Em um mar de 234 páginas navegam cerca de 20 personagens seniores, maiores, e mais ou menos 50 personagens juniores, intermediários ou menores, além de figuras da história e das menções a Gonçalves Dias, Platão, o professor Queiroz e o “Espírito das Letras”, que funcionam assim como referências de apoio, figuras-muletas, que dão amparo, suporte e estímulo ao prosseguimento da conversa do velho Jaborandy, desfiada toda ela em uma noite só, iluminada pelo luar do sertão. Embora haja um só narrador, a forma como conversa o velho pode ser definida -- oxímoro à parte -- como um monólogo a dois, tal o jeito envolvente do falante e sua recorrência às suas “muletas”, suas “entidades” de apoio.
Como um bom romance, o livro conta também histórias de amor, homens valentes e mulheres apaixonadas. A história de Bento e Rosinha -- parecendo título de folheto de cordel --, o amor da moça Severa com o índio Kúcrit e até a ménage a trois do Negro Cosmo com Adelina e Almerinda. Em tudo isso a paixão, a trama, o drama. O sentimento e o ressentimento. A entrega e a refrega. A fala e a bala. Vida e morte. Memória, glória, história.
Episódios como a fundação de Imperatriz (que mereceu um capítulo inteiro), o massacre de Alto Alegre, em Barra do Corda, o extermínio aos índios e o ritual da morte de um deles...; nomes como Garcia d’Ávila, Francisco Dias d’Ávila, Raimundo Noleto, Elias Barros, Francisco de Paula Ribeiro, Romão Acaroá, Sinhá Severa, Fulgêncio Rocha, João Rego, Zé Marrão, Militão Bandeira Barros, Leão Leda, frei Manoel Procópio, Daniel Félix do Rego, Antônio Moreira da Silva e Negro Cosmo são trabalhados e apropriados ora como personagens e fatos da realidade da vida, ora como elementos da realidade do romance.
A atmosfera de começo de formação deste sul do Maranhão é sentida pela descrição dos ambientes, das florestas, dos animais, dos modos e costumes de índios e não-índios. Do “A” de Acaroás ao “X” de Xavantes e Xerentes, desfilam diversas tribos indígenas, como os Capiekrans, os Kraôs, os Macamekrans, Piocobgês, Purekamecrans, Sacamekrans, Sapiekrans e, claro, os Timbiras.
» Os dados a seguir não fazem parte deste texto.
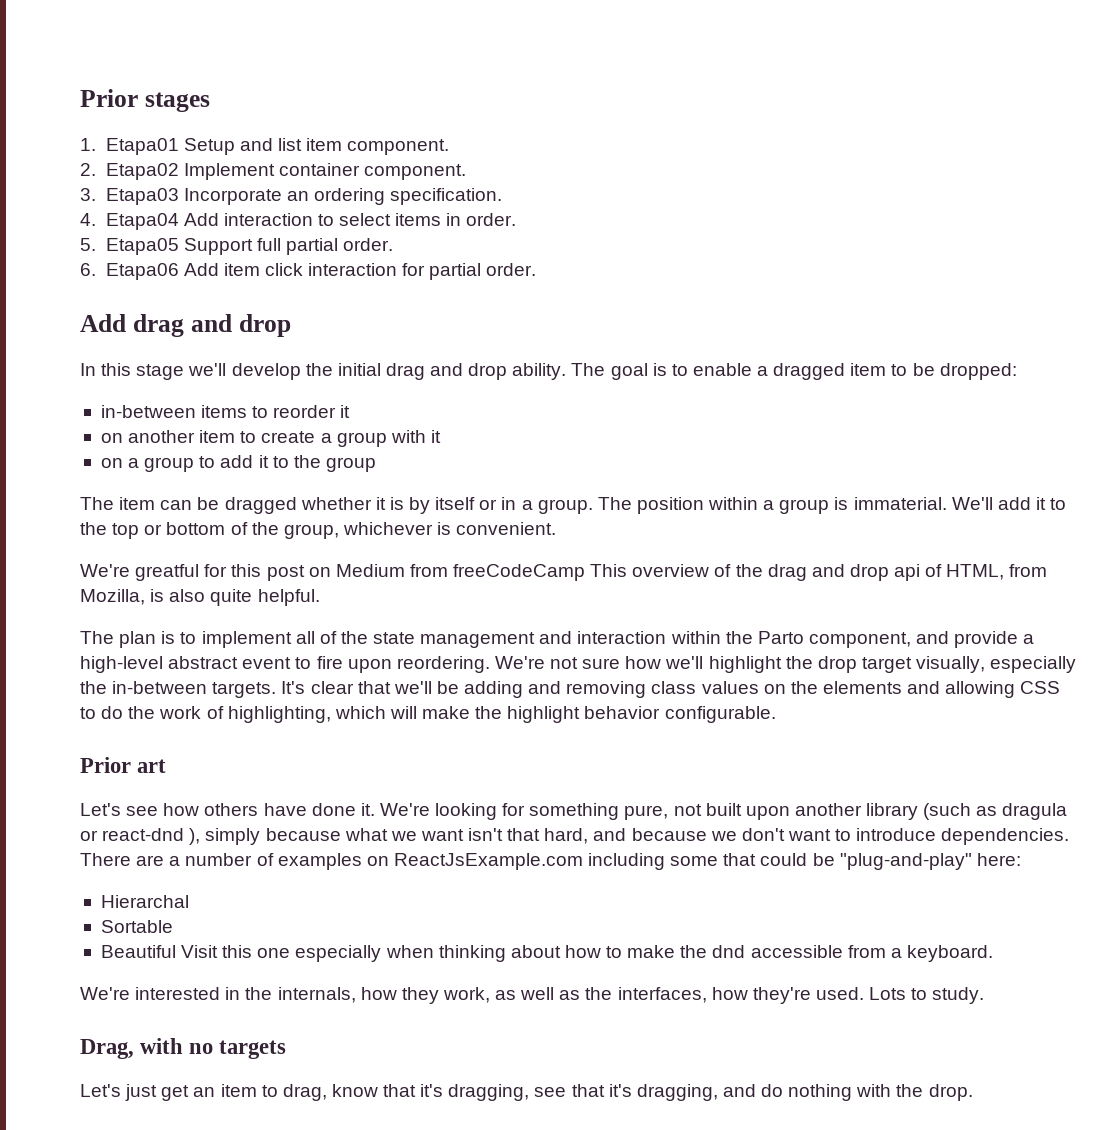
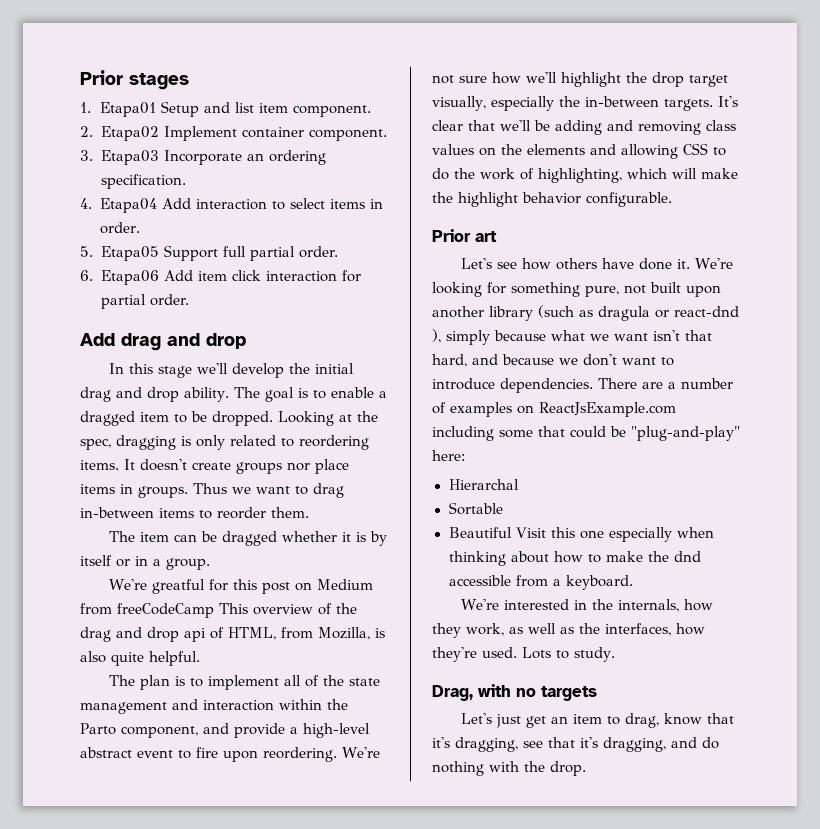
- The goal is to enable a dragged item to be dropped:
- in-between items to reorder it
- on another item to create a group with it
- on a group to add it to the group
+ The goal is to enable a dragged item to be dropped. Looking at the spec, dragging is only related to reordering items. It doesn't create groups nor place items in groups. Thus we want to drag in-between items to reorder them.
- The position within a group is immaterial. We'll add it to the top or bottom of the group, whichever is convenient.

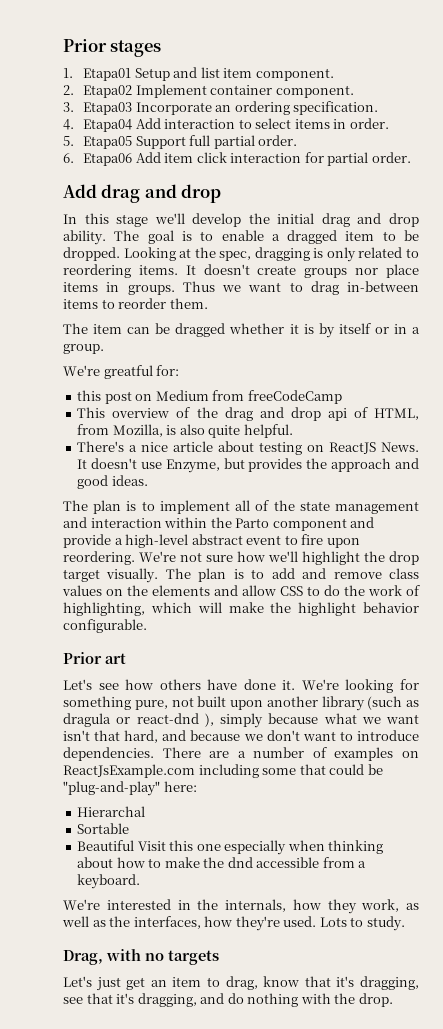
- We're greatful for this post on Medium from freeCodeCamp This overview of the drag and drop api of HTML, from Mozilla, is also quite helpful.
+ We're greatful for:
+ this post on Medium from freeCodeCamp
+ This overview of the drag and drop api of HTML, from Mozilla, is also quite helpful.
+ There's a nice article about testing on ReactJS News. It doesn't use Enzyme, but provides the approach and good ideas.
- The plan is to implement all of the state management and interaction within the Parto component, and provide a high-level abstract event to fire upon reordering.
+ The plan is to implement all of the state management and interaction within the Parto component and provide a high-level abstract event to fire upon reordering.
- We're not sure how we'll highlight the drop target visually, especially the in-between targets. It's clear that we'll be adding and removing class values on the elements and allowing CSS to do the work of highlighting, which will make the highlight behavior configurable.
+ We're not sure how we'll highlight the drop target visually. The plan is to add and remove class values on the elements and allow CSS to do the work of highlighting, which will make the highlight behavior configurable.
A linguagem de Jaborandy, o velho, é própria daqueles homens de idade das pequenas comunidades. Instruído pela observação da vida, memória farta e fértil, o velho Jaborandy fala numa linguagem fácil, marcada aqui e acolá por alguns rasgos de alto letramento e sofisticação e pontuada, sempre, pela deliciosa dicção do falar caboclo, com palavras e expressões bem próprias do interior das pequenas cidades e da grandeza das vidas que nelas habitam. Assim, o velho Jaborandy vai falando gostoso com termos como “derna” (corruptela de “desde”) e “malenconia” (melancolia) e apoiando-se naturalmente em expressões como “espia só” e, sobretudo, “Ah pois” e “Qual o quê”.
Senhoras e Senhores:
Aí estão alguns registros e impressões deste terceiro livro de Agostinho Noleto.
Em 2005, daqui a menos de dois anos, a história do sul do Maranhão vai completar 170 anos de intenções e ações por um novo estado -- o Maranhão do Sul. E que bom que uma nova unidade da federação nasça com a consistência de registros histórico-literários como o que esta noite Agostinho Noleto lança para os sul-maranhenses. Neste livro, vai-se de 29 de março de 1549 até o século 20, um arco de tempo de quase meio milênio sobre antecedentes, correlatos e conseqüentes de pessoas, coisas e fatos.
Com 151 anos de fundação, mas apenas 30 anos de história bibliográfica, Imperatriz continua surpreendendo: desde quando foi publicado o primeiro livro imperatrizense, em 1972, a média de publicações de livros confirma que, há trinta anos, praticamente todo mês imprime-se um novo título, publica-se uma nova obra, lança-se um novo livro. E mais, muito mais, já teria sido lançado, houvesse o necessário, e sempre insuficiente, apoio. Ainda assim -- e o livro de Agostinho Noleto o confirma -- não falta a Imperatriz escritores e obras de qualidade. O que falta é leitores, de preferência em quantidade, em grande quantidade.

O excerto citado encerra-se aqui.